## Brief
The number of lines in the entries below holding the word "visualizações" is all that is needed here.

## Records provided

⟨

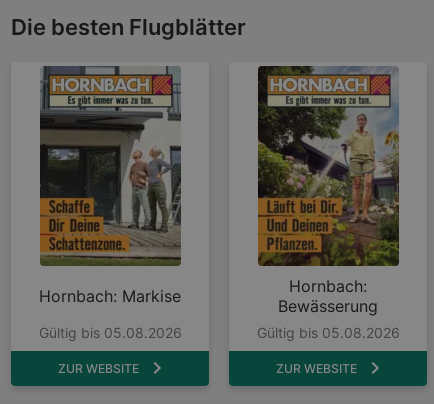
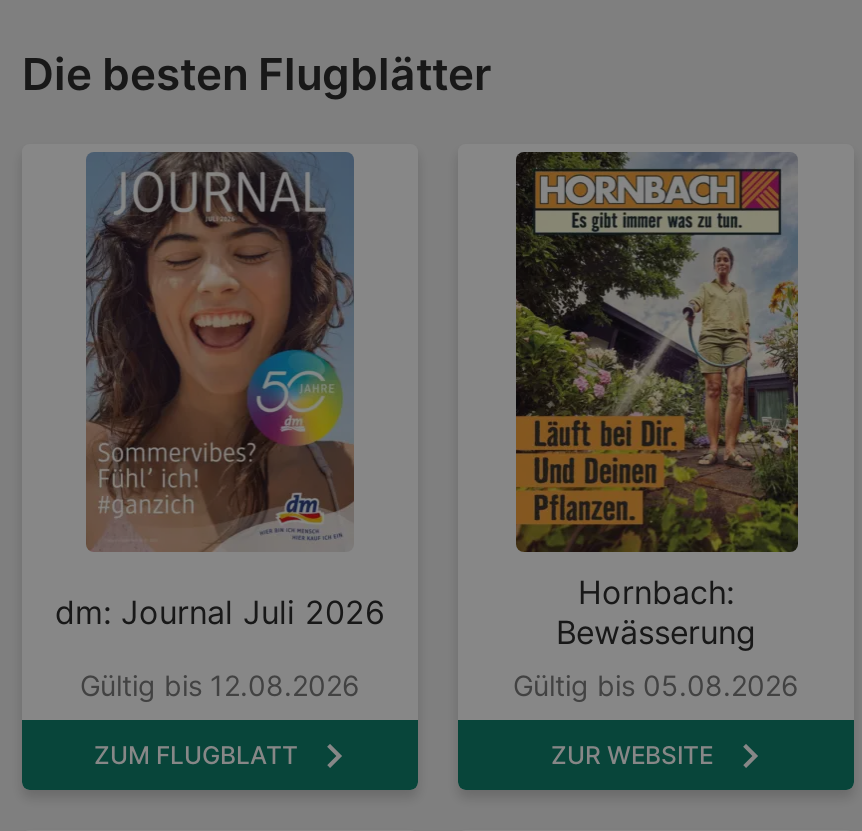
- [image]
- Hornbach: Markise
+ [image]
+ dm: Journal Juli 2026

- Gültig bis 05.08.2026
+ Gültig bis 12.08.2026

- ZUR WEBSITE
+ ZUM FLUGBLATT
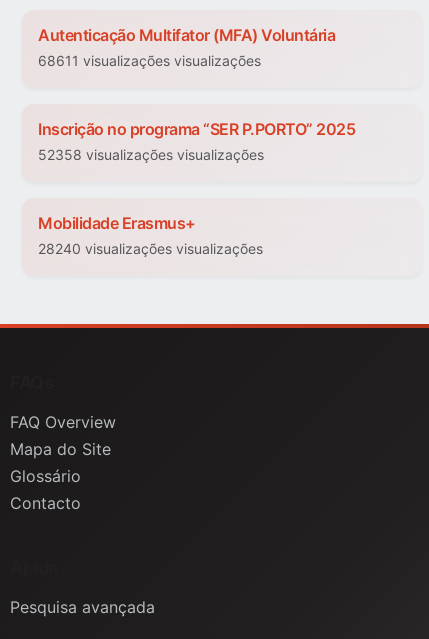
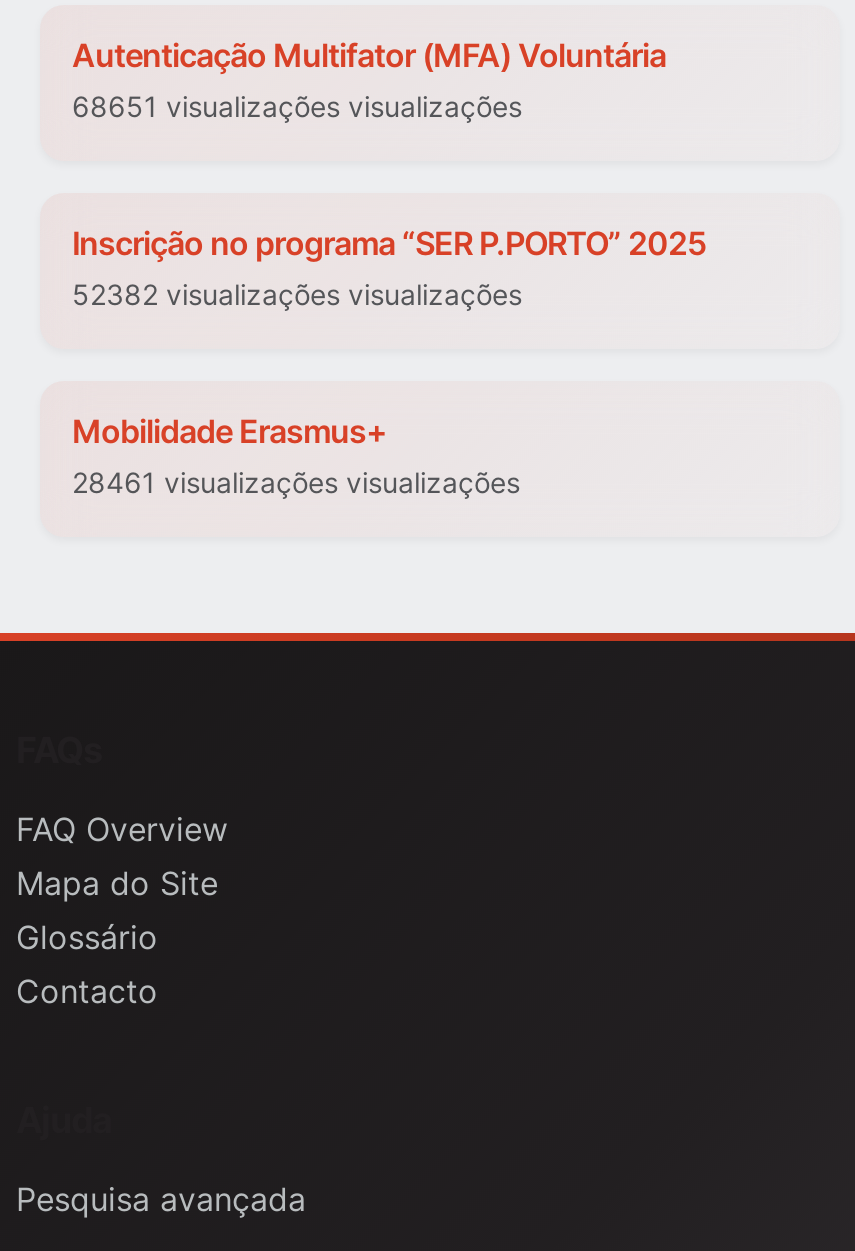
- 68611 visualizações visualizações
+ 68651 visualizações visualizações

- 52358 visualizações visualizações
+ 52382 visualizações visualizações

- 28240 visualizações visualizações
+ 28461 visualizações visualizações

⟩
⟨

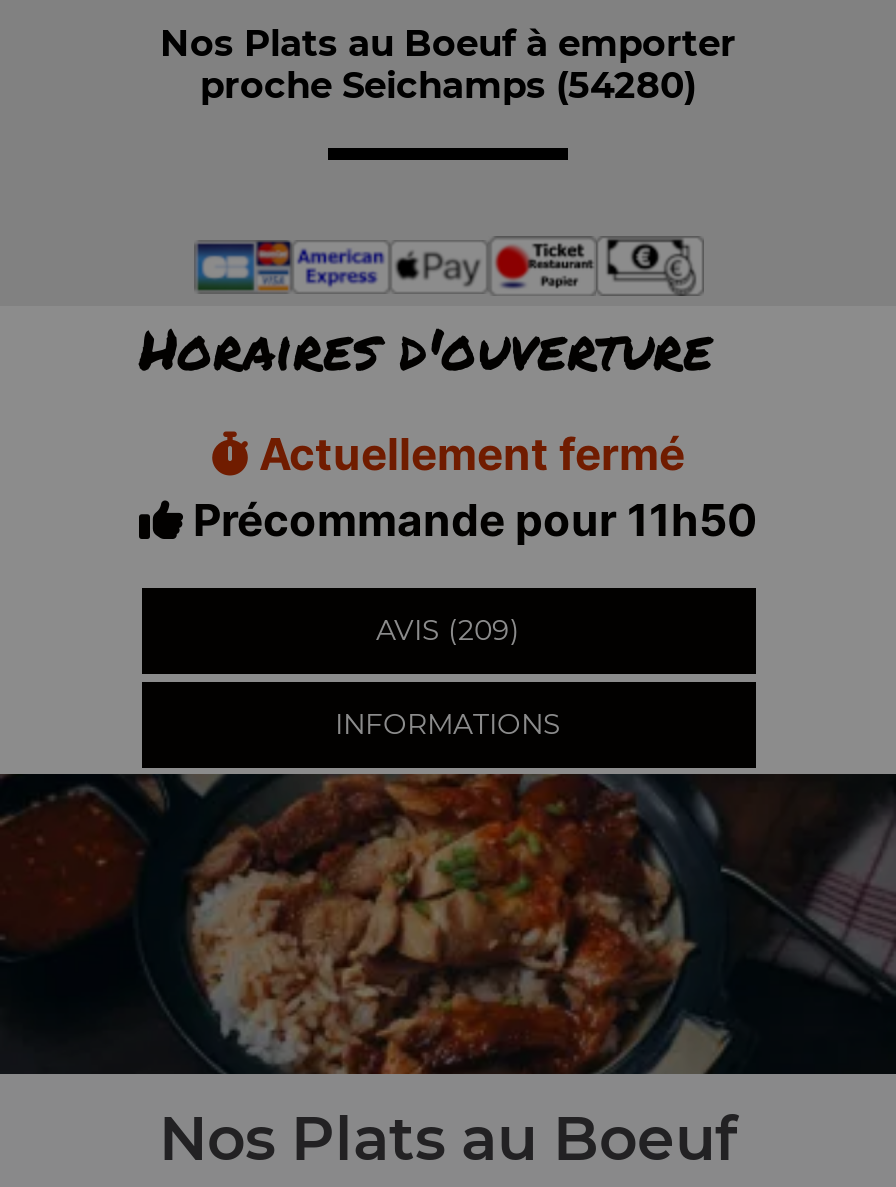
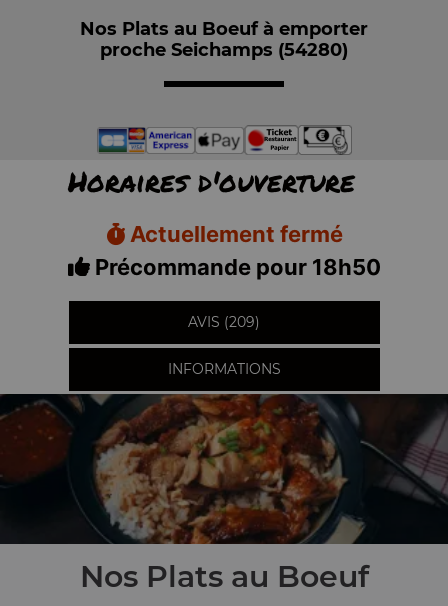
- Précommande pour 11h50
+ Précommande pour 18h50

⟩
⟨

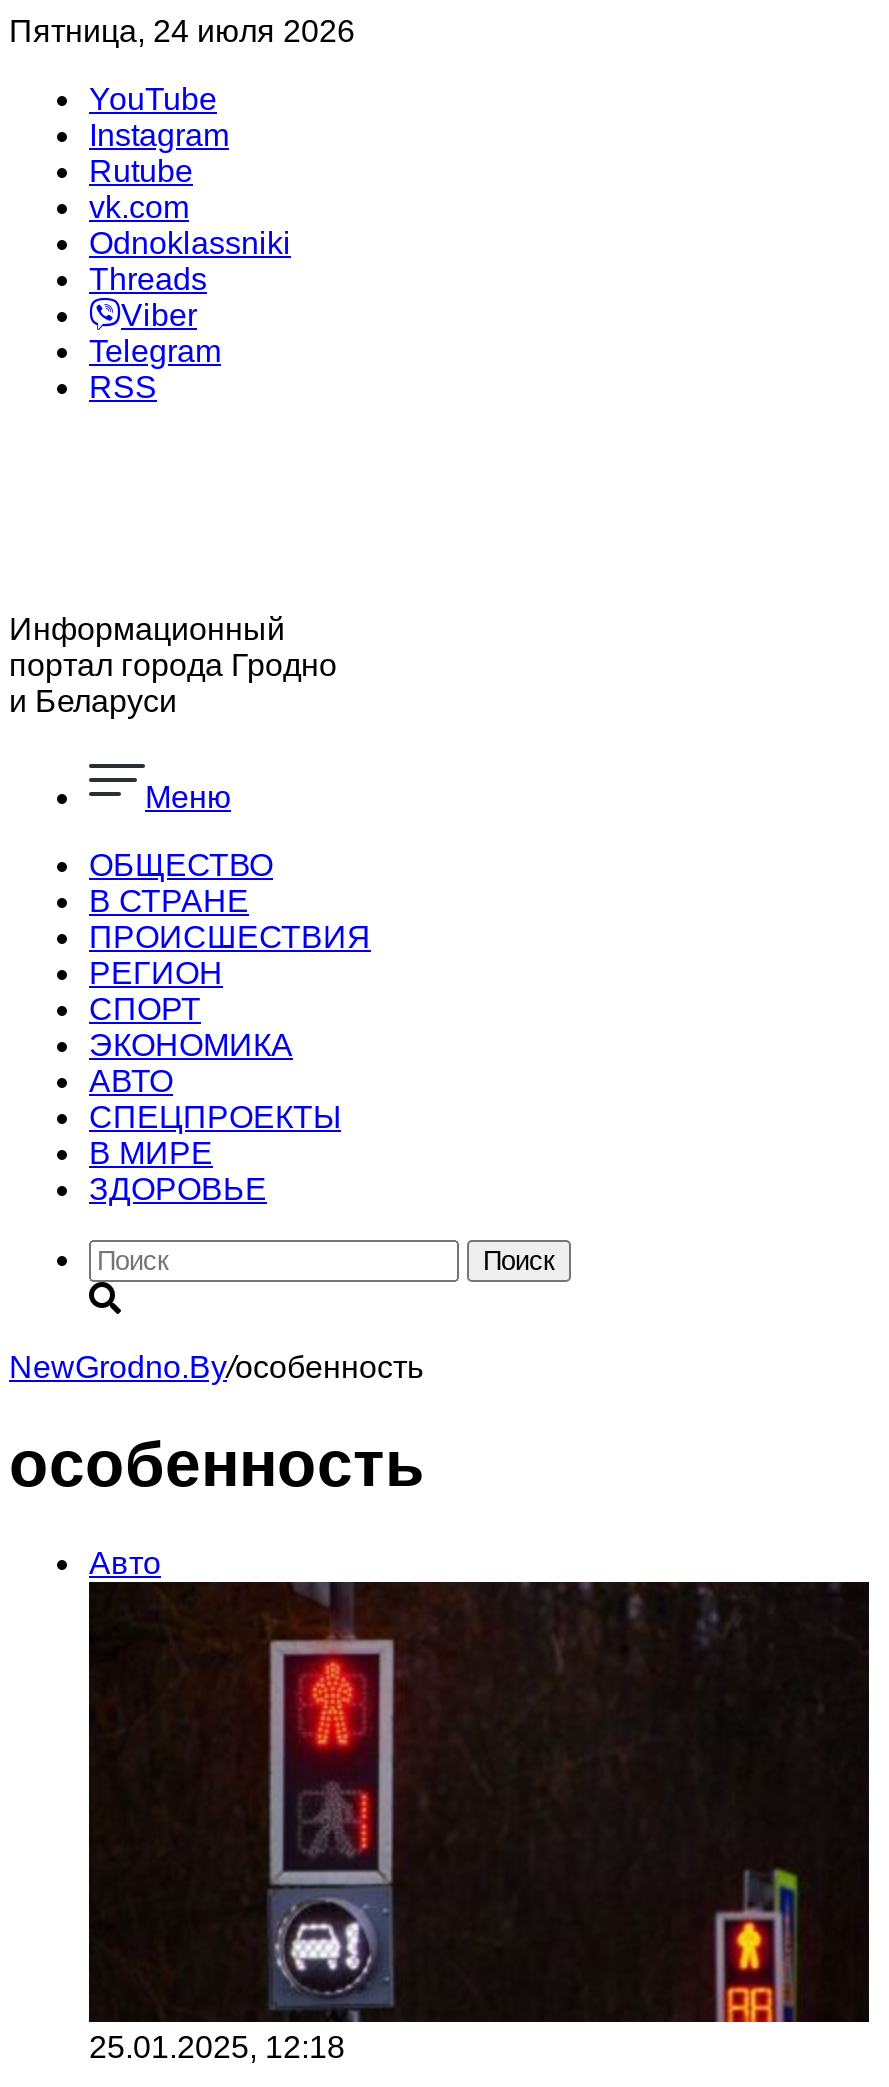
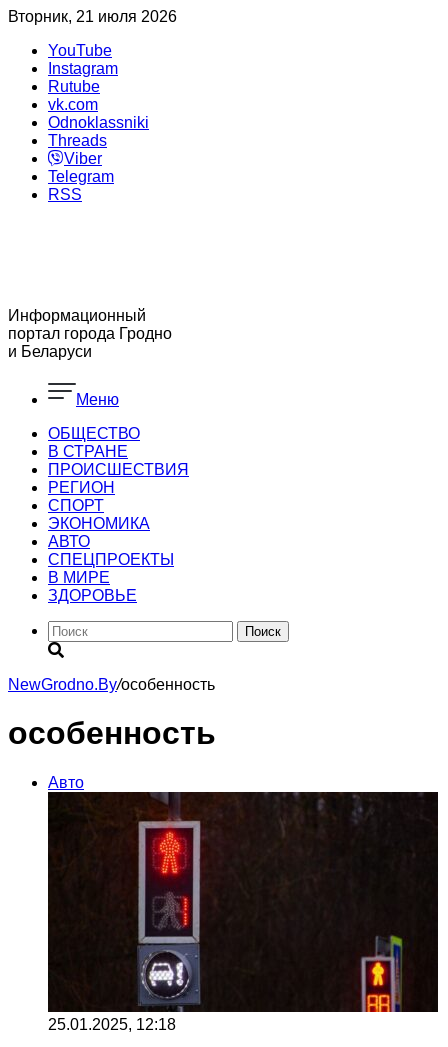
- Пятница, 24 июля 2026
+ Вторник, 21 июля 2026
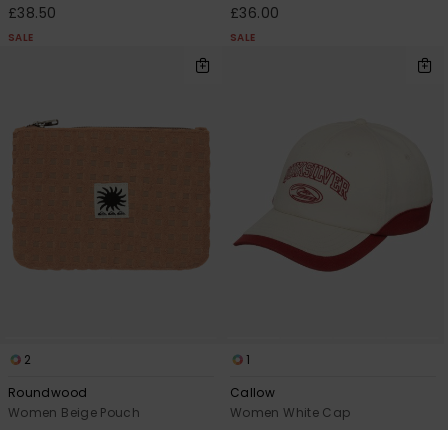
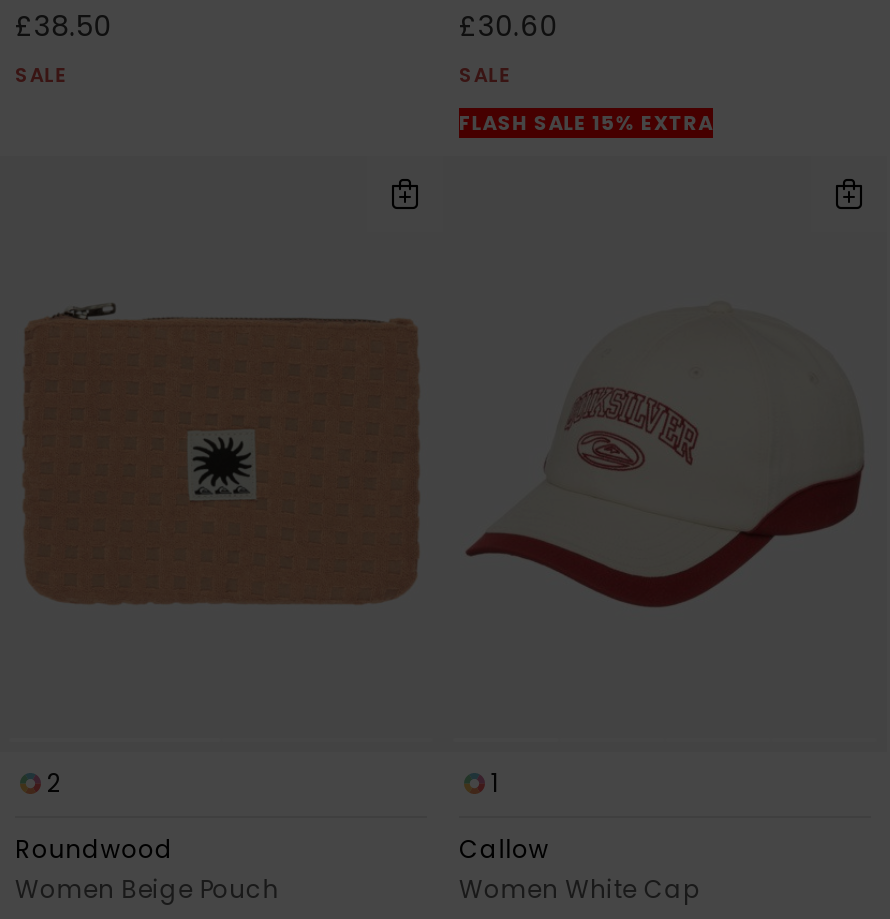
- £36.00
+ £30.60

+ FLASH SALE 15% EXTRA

⟩

## Finished exercise
6